PROBLEM: Reproduce exactly, from the data that follows, the line with "Love Bites Vampire", the line with "Ecofrost Pizza workbench", and every line that lies between them.

Modification records

>>>>

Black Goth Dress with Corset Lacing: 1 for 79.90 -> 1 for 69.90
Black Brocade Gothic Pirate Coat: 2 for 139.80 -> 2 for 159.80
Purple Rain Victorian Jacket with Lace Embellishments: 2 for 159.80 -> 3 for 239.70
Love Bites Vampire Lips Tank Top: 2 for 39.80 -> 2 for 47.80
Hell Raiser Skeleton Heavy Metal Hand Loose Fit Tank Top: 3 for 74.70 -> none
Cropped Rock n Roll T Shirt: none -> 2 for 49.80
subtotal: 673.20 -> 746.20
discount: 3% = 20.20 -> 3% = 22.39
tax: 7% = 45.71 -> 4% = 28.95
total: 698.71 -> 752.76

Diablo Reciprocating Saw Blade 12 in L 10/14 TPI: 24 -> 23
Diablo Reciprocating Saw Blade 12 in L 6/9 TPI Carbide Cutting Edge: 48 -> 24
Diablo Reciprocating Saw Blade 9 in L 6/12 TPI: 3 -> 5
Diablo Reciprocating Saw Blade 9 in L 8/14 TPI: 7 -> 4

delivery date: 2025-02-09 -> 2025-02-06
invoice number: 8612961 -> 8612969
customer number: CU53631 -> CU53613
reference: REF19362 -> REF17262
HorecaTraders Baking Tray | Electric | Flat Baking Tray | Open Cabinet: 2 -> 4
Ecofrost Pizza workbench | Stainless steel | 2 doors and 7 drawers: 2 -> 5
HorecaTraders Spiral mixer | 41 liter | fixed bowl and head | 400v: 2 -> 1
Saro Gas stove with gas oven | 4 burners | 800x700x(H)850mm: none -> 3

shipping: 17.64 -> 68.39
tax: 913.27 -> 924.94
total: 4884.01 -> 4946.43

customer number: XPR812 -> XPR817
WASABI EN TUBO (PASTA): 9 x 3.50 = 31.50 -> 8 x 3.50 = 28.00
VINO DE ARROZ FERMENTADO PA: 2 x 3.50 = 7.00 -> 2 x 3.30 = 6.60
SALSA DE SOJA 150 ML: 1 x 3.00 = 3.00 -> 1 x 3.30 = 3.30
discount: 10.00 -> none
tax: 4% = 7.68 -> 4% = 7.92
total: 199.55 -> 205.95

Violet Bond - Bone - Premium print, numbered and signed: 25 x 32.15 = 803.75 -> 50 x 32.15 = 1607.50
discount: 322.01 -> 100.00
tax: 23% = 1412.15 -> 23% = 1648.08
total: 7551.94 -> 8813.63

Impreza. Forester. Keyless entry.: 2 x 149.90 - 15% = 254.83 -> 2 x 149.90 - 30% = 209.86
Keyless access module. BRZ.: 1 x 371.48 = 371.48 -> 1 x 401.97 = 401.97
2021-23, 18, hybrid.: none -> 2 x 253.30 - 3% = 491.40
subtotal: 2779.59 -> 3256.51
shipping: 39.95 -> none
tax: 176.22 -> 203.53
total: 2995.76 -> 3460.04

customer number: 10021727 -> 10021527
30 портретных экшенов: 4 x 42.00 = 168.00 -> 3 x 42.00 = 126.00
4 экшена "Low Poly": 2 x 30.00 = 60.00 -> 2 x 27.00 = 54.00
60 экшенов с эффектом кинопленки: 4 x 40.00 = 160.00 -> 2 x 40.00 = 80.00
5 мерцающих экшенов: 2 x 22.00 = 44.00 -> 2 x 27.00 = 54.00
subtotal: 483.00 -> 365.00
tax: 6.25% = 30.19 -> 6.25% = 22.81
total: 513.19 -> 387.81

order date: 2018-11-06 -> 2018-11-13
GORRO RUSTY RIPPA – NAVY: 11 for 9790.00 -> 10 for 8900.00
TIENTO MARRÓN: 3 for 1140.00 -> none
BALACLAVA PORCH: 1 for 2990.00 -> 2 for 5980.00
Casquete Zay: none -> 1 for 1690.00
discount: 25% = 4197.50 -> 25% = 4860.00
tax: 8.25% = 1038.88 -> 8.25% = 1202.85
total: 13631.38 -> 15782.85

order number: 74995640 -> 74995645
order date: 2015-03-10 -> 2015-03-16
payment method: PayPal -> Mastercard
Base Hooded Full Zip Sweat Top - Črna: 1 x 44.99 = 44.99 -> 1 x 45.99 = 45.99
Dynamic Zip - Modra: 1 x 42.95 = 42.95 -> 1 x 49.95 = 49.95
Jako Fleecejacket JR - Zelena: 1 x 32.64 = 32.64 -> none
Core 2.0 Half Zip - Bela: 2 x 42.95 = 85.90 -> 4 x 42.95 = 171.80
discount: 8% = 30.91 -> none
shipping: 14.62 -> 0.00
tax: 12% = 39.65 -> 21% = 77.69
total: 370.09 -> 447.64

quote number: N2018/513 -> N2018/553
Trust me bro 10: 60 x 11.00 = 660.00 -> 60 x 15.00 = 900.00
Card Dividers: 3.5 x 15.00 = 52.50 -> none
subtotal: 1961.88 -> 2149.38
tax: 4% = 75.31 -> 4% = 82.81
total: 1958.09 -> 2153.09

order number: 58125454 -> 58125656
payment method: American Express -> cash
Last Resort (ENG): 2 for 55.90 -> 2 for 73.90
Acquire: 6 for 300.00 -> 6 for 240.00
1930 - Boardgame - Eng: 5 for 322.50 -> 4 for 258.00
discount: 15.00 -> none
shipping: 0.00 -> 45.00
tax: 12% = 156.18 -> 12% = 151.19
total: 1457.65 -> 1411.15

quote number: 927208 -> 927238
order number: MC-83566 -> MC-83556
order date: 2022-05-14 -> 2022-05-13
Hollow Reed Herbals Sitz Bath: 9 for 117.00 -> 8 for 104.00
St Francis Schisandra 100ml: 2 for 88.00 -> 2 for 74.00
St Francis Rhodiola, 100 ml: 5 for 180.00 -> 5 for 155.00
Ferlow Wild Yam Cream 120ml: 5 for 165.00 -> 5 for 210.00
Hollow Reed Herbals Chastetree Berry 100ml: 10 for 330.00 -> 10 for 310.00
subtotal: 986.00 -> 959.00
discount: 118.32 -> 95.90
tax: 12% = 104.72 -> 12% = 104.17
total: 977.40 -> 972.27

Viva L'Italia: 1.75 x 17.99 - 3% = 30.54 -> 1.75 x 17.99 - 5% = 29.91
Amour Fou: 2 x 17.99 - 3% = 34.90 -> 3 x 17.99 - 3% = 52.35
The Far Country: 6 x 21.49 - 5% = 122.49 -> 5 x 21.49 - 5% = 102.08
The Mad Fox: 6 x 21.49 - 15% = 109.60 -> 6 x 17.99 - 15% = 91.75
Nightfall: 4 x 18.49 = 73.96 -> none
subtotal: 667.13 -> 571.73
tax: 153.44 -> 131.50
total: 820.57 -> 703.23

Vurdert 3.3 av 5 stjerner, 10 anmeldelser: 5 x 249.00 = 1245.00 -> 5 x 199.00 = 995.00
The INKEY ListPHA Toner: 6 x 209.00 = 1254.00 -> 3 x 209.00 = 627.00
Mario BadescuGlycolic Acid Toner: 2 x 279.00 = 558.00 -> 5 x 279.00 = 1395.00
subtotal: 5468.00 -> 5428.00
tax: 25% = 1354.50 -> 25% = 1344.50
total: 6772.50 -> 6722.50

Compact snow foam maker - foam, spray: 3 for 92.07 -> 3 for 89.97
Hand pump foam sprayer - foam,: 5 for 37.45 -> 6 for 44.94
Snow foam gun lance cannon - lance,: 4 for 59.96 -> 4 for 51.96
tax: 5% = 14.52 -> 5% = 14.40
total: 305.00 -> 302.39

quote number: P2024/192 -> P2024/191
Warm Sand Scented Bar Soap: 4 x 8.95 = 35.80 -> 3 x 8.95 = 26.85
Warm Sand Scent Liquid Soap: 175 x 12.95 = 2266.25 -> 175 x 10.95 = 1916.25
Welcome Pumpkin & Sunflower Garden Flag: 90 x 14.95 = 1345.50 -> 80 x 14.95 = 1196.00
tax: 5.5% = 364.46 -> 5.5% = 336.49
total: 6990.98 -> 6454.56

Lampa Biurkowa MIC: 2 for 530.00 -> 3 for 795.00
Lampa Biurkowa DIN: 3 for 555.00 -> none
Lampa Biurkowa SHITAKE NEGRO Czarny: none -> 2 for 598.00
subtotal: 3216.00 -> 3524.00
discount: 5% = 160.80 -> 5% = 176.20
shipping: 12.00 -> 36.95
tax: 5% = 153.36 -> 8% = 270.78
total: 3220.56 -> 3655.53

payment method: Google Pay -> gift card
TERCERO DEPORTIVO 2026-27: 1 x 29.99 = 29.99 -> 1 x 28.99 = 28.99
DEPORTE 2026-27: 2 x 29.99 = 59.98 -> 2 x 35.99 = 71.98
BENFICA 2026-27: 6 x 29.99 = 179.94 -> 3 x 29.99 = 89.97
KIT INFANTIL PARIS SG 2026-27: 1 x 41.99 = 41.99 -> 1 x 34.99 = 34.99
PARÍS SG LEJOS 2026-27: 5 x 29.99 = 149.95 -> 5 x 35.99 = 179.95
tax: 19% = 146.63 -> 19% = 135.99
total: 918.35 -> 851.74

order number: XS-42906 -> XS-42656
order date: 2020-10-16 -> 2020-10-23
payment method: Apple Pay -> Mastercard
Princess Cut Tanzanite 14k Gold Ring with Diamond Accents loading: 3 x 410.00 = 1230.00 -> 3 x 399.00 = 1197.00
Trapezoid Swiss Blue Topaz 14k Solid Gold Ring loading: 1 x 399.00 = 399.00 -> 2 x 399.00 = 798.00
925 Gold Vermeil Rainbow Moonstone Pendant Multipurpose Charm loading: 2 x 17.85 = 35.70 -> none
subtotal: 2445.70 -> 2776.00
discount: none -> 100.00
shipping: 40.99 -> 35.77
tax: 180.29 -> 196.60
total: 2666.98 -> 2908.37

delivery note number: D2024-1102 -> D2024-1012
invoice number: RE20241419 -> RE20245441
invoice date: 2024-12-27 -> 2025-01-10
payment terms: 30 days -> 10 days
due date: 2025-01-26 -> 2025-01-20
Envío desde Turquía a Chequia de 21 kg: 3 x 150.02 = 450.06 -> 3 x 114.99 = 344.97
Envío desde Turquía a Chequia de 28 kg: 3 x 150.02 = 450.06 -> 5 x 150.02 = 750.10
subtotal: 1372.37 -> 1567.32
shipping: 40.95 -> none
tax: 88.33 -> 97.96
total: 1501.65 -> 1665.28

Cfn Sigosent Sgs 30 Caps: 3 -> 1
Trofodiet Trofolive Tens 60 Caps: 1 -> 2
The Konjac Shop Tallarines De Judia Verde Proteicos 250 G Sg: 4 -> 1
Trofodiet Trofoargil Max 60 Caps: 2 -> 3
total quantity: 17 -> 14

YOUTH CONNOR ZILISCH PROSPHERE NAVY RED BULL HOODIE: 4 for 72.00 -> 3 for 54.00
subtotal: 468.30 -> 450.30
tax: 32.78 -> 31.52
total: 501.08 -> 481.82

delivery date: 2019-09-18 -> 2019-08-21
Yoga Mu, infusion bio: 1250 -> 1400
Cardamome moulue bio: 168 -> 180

<<<<

OUTPUT OF THE TASK:
Love Bites Vampire Lips Tank Top: 2 for 39.80 -> 2 for 47.80
Hell Raiser Skeleton Heavy Metal Hand Loose Fit Tank Top: 3 for 74.70 -> none
Cropped Rock n Roll T Shirt: none -> 2 for 49.80
subtotal: 673.20 -> 746.20
discount: 3% = 20.20 -> 3% = 22.39
tax: 7% = 45.71 -> 4% = 28.95
total: 698.71 -> 752.76

Diablo Reciprocating Saw Blade 12 in L 10/14 TPI: 24 -> 23
Diablo Reciprocating Saw Blade 12 in L 6/9 TPI Carbide Cutting Edge: 48 -> 24
Diablo Reciprocating Saw Blade 9 in L 6/12 TPI: 3 -> 5
Diablo Reciprocating Saw Blade 9 in L 8/14 TPI: 7 -> 4

delivery date: 2025-02-09 -> 2025-02-06
invoice number: 8612961 -> 8612969
customer number: CU53631 -> CU53613
reference: REF19362 -> REF17262
HorecaTraders Baking Tray | Electric | Flat Baking Tray | Open Cabinet: 2 -> 4
Ecofrost Pizza workbench | Stainless steel | 2 doors and 7 drawers: 2 -> 5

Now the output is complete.